Мой отец хмурился. «Нет, — говорил он, — это не дело: играть для герцогов и оставаться недоучкой. А если уж выступать, то в большом концерте». Он имел в виду зал итальянской оперы, где появлялись знаменитости, и добился того, что я играл там. Но, несмотря на успех, отца мучила какая-то невысказанная мысль. Когда я, не скрывая радости, протянул ему газету, где меня сравнивали с маленьким Моцартом, он рассердился; «Плохо твое дело, если ты веришь этой трескотне!»

Увидя, что я огорчился и что матушка испуганно прижала меня к груди, отец смягчился: «Ладно, я знаю, что ты не виноват. Но помни: искусство существует не для славы».

Отец нанял мне в Париже двух учителей. По инструментовке со мной занимался Фердинанд Паэр, по композиции — Антонин Рейха, чешский музыкант. Он внушил мне любовь к обработкам народных мелодий, и я благодарно вспоминал этого учителя, когда через много лет приступил к «Венгерским рапсодиям». Брошенное зерно взошло поздно, зато обильно.

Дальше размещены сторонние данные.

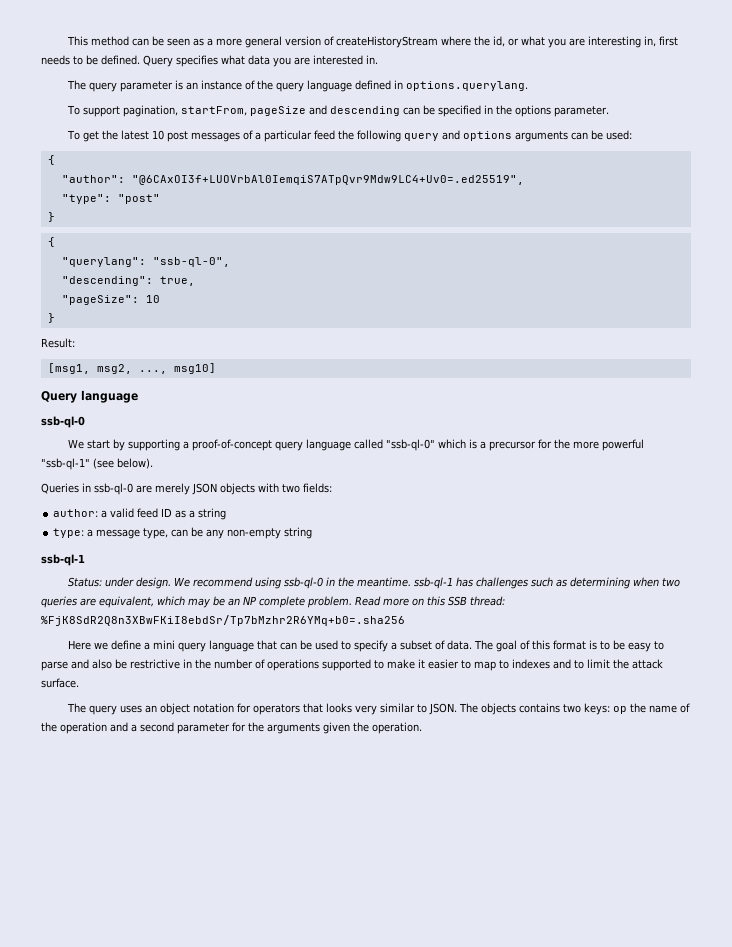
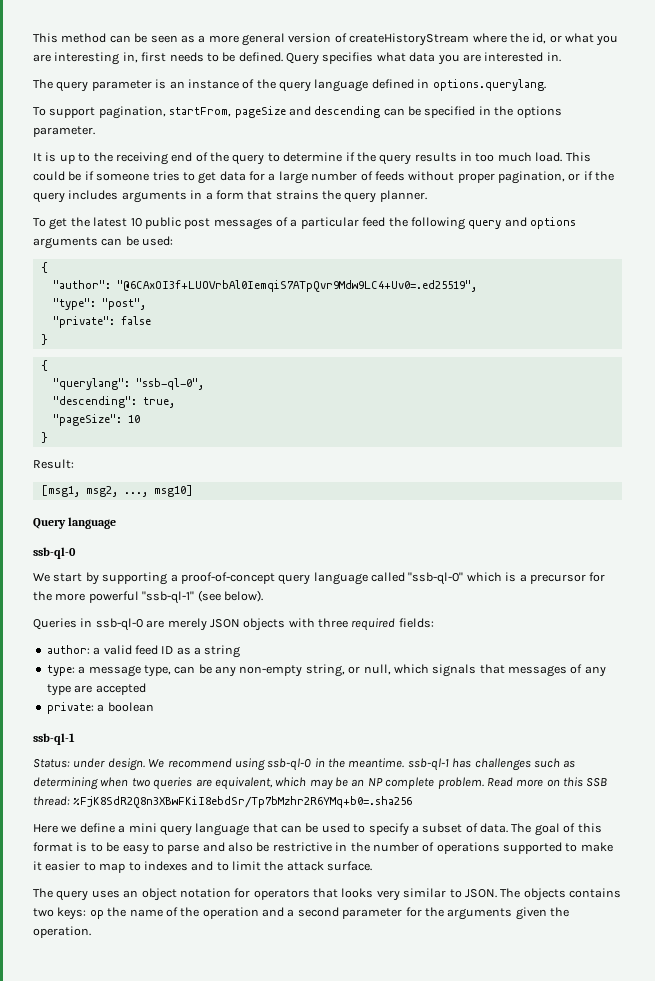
+ It is up to the receiving end of the query to determine if the query results in too much load. This could be if someone tries to get data for a large number of feeds without proper pagination, or if the query includes arguments in a form that strains the query planner.
- To get the latest 10 post messages of a particular feed the following query and options arguments can be used:
+ To get the latest 10 public post messages of a particular feed the following query and options arguments can be used:
- "type": "post"
+ "type": "post",
+ "private": false
- Queries in ssb-ql-0 are merely JSON objects with two fields:
+ Queries in ssb-ql-0 are merely JSON objects with three required fields:
- type: a message type, can be any non-empty string
+ type: a message type, can be any non-empty string, or null, which signals that messages of any type are accepted
+ private: a boolean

Я занимался старательно, даже сочинял тогда. Написал свою первую оперу — «Дон Санчо». Вот умора! И до чего же подействовала реклама и слухи о маленьком музыканте! «Дон Санчо» поставили в Большой опере, и дирижировал сам Рудольф Крейцер! Шла она ровно три раза и больше, слава богу, никогда и нигде не ставилась.

Конечно, это была страшная белиберда, особенно либретто, да и музыка… Но если говорить по совести, то подобные оперы нередко ставились для публики определенного сорта, которая аплодирует тому, что следует освистать. Мою оперу сняли, оттого что я был слишком юн. Будь я постарше, зрители еще походили бы.

Так прошло еще два года. Мы с отцом продолжали ездить по Европе. Но, должно быть, я переутомился: меня мучила лихорадка и головные боли. Обеспокоенный моим плохим видом, отец повез меня в Булонь. Я начал поправляться. С какой радостью вспоминал бы я те летние дни на берегу моря! Но внезапная катастрофа потрясла всю мою жизнь.

Отец тревожился обо мне, о себе же не думал. А мне было суждено потерять его именно тогда, в то лето.